Reproduce the opening lines of the listing below exactly, stopping after the line that contains "position:absolute; top:6px; right:42px;" and leaving out any pictures.

▸ DATASET ENTRIES:
┄┄┄┄┄┄┄┄┄┄┄┄┄┄┄┄┄┄┄┄

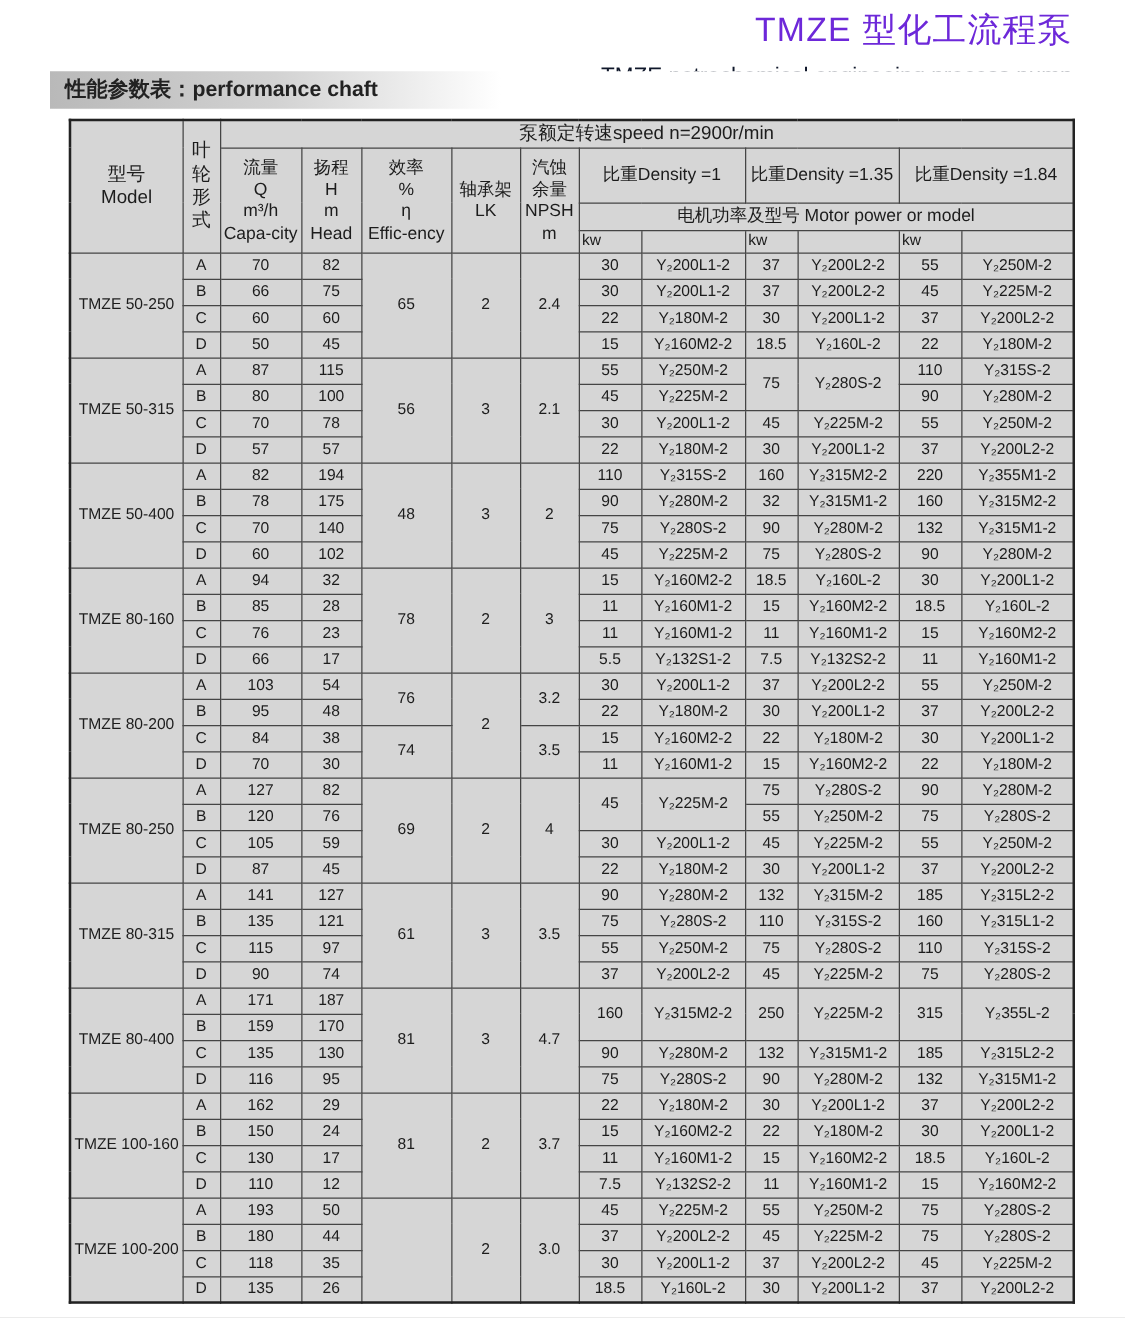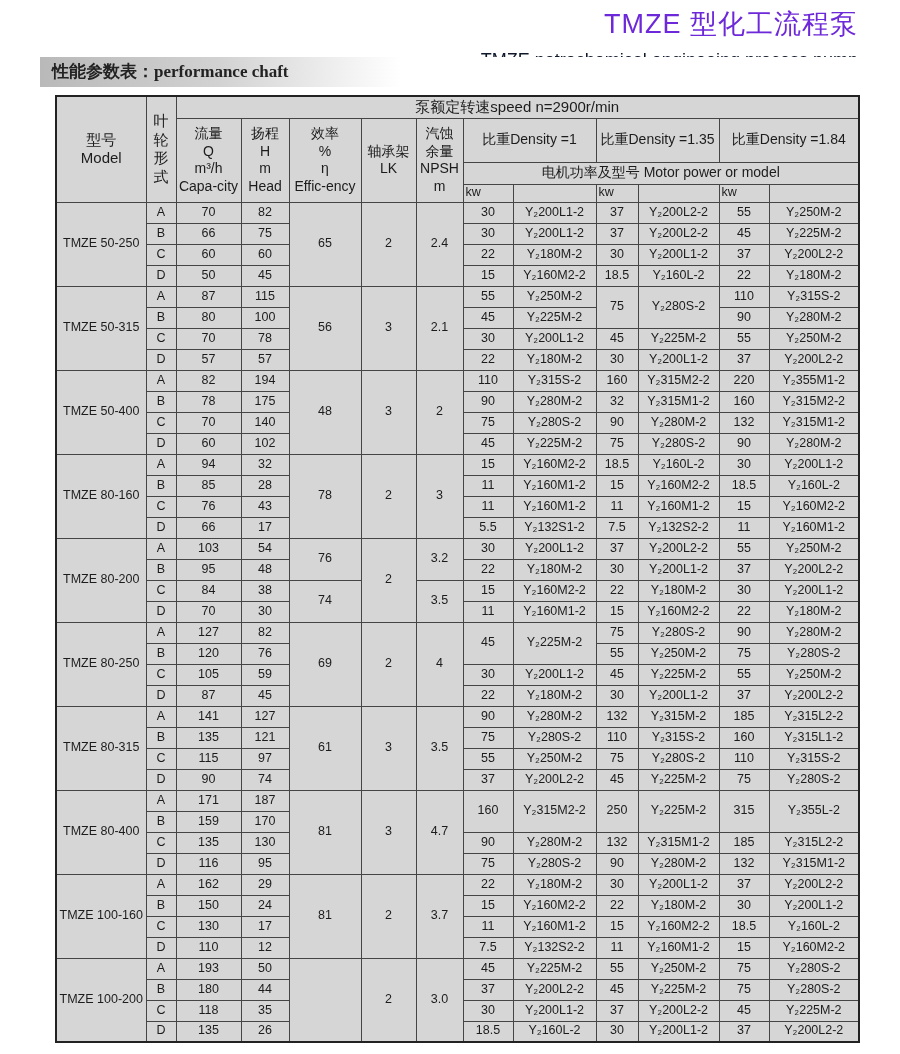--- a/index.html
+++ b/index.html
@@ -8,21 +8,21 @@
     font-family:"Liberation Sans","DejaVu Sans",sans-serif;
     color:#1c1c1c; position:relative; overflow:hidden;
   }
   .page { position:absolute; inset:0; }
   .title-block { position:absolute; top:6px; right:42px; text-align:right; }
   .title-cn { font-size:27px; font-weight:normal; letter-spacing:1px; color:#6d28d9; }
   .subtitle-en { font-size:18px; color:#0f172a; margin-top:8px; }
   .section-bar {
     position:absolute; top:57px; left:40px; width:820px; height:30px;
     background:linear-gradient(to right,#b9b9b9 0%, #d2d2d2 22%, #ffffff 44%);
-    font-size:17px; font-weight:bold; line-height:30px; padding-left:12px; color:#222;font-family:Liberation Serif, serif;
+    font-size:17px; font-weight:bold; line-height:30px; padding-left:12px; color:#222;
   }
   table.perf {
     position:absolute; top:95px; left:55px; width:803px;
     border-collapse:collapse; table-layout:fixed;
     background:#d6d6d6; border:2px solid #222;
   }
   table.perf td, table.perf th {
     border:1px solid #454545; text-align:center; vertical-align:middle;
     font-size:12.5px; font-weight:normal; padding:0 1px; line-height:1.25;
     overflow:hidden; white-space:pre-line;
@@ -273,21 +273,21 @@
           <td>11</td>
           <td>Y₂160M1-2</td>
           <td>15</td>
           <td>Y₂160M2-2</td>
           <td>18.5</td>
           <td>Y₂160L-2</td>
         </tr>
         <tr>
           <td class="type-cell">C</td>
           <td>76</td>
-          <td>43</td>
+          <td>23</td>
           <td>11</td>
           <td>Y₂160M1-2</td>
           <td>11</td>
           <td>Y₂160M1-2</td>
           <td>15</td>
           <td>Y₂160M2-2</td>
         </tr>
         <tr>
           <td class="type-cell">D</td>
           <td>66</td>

┄┄┄┄┄┄┄┄┄┄┄┄┄┄┄┄┄┄┄┄

▸ WRITTEN ANSWER:
--- a/index.html
+++ b/index.html
@@ -8,21 +8,21 @@
     font-family:"Liberation Sans","DejaVu Sans",sans-serif;
     color:#1c1c1c; position:relative; overflow:hidden;
   }
   .page { position:absolute; inset:0; }
   .title-block { position:absolute; top:6px; right:42px; text-align:right; }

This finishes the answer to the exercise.